Canepa had seen the client for over two and a half years without ever mentioning his personal religious views on same-sex relationships. In one session, the client insisted for 20 minutes that Canepa personally affirm her same-sex relationship. He eventually told her he could not do so because of his Catholic faith. The Oregon board ruled this violated state law and the American Counseling Association’s Code of Ethics, ordering six hours of continuing education and requiring Canepa to pay the costs of his own disciplinary hearing — nearly $90,000.
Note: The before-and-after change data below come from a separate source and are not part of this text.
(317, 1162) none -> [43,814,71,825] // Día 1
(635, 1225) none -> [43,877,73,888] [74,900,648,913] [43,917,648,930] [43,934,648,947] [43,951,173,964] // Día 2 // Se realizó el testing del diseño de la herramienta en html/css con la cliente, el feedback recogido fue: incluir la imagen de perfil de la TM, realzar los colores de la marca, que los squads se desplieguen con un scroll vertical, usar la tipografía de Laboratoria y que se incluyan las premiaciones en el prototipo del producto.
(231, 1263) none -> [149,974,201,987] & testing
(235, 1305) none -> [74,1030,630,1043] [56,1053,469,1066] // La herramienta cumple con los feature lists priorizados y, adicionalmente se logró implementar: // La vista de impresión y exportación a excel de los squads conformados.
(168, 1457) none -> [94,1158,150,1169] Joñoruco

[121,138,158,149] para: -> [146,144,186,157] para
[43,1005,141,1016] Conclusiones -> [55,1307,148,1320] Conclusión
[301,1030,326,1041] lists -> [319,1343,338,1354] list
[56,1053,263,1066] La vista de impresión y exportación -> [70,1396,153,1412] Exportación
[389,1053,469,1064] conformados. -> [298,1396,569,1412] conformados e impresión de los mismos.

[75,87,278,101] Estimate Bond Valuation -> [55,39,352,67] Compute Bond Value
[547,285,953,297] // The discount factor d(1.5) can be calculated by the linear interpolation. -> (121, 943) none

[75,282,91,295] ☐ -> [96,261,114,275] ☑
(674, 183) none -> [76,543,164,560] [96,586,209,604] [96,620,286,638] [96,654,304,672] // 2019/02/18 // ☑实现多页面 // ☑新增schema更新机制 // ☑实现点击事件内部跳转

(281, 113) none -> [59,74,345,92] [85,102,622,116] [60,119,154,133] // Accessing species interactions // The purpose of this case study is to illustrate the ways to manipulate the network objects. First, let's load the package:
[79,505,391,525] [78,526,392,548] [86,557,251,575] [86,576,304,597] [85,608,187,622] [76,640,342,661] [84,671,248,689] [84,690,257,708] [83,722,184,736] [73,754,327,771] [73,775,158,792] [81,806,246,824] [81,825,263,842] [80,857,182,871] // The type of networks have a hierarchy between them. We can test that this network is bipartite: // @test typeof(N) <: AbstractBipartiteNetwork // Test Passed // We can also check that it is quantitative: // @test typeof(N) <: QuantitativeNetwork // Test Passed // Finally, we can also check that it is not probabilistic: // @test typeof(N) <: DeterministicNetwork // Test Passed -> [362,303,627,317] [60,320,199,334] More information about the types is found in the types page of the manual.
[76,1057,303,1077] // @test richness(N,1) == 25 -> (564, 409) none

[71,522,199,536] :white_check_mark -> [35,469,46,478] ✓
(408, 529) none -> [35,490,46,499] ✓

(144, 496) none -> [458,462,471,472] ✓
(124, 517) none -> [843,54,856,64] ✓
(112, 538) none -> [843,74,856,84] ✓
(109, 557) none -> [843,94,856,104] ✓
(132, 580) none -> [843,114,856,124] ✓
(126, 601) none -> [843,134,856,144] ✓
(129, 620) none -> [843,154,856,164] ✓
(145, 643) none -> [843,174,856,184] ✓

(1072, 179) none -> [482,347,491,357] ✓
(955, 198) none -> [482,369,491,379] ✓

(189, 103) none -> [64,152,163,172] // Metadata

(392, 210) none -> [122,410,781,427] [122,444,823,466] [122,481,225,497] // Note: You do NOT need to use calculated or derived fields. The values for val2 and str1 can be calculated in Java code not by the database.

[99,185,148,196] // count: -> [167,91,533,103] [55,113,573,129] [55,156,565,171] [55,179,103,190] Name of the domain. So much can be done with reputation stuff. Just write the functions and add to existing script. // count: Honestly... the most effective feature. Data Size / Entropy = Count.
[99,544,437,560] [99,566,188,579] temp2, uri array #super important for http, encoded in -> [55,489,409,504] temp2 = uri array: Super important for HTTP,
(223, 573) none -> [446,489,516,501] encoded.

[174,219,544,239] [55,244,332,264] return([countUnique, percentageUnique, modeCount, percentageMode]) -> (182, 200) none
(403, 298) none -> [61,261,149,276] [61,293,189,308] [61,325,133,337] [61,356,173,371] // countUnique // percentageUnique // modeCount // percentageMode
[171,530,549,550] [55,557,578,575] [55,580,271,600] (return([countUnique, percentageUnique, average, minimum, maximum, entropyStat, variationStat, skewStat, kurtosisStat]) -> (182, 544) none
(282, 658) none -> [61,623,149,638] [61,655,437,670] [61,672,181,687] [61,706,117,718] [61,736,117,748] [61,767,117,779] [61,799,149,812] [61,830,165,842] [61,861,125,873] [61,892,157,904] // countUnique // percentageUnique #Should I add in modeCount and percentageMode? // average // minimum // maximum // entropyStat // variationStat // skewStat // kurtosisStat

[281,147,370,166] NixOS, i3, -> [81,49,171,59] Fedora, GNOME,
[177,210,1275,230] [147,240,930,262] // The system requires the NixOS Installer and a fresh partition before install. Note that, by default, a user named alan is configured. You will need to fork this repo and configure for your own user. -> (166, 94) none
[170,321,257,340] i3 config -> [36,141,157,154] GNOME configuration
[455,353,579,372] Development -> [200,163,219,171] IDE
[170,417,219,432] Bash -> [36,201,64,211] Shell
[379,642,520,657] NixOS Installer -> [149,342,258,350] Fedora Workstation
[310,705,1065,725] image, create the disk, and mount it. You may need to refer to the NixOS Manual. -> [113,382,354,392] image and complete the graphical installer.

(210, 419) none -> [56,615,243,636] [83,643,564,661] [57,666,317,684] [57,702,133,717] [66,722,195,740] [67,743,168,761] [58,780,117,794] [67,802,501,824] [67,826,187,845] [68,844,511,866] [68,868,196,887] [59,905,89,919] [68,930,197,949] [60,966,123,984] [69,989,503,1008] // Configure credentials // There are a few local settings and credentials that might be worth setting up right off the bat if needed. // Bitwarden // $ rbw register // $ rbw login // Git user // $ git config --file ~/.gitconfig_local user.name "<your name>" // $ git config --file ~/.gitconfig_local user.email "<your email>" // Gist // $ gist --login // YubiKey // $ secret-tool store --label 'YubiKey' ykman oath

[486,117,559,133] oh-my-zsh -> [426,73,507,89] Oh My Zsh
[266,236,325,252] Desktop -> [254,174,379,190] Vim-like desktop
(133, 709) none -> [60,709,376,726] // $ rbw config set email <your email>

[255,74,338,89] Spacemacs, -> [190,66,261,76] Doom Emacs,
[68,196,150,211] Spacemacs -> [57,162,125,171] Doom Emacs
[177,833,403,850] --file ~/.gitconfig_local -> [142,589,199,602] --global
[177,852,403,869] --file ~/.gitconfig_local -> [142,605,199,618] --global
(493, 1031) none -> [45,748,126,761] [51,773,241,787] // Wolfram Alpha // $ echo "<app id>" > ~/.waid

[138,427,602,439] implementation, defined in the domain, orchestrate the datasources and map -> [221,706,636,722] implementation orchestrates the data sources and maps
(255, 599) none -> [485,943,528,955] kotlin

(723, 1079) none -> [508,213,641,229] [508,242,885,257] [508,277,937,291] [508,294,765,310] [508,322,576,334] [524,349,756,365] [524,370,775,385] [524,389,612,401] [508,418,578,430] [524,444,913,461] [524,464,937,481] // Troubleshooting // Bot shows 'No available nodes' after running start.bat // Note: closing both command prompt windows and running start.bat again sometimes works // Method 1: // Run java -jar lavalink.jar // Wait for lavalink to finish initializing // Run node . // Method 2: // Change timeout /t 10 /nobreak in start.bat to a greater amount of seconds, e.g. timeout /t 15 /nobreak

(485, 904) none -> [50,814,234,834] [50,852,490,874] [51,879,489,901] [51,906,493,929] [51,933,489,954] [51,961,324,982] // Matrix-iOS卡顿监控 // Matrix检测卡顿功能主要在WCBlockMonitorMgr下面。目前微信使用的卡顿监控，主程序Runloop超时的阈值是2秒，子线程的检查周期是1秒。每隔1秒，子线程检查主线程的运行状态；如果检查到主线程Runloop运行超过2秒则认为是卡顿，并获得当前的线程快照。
Alliance Defending Freedom filed the opening brief in Canepa’s appeal to the Oregon Court of Appeals on May 4. ADF Senior Counsel Jonathan Scruggs stated: “The government can’t target counselors for their views and can’t force people to say things that go against their core convictions. The Supreme Court recently took Colorado to task for censoring counselors and mandating orthodoxy in the counselor’s office. Now, Oregon needs to learn the same First Amendment lesson.”
The ADF brief notes that just four weeks ago the U.S. Supreme Court unanimously affirmed in Chiles v. Salazar that First Amendment protections extend to licensed professional counselors as “much as they do everyone else.” Oregon’s licensing board has effectively imposed a compelled speech requirement — a counselor must personally affirm whatever a client demands, regardless of his faith, or face financial ruin. The Supreme Court has already spoken clearly on this question. Oregon needs to comply.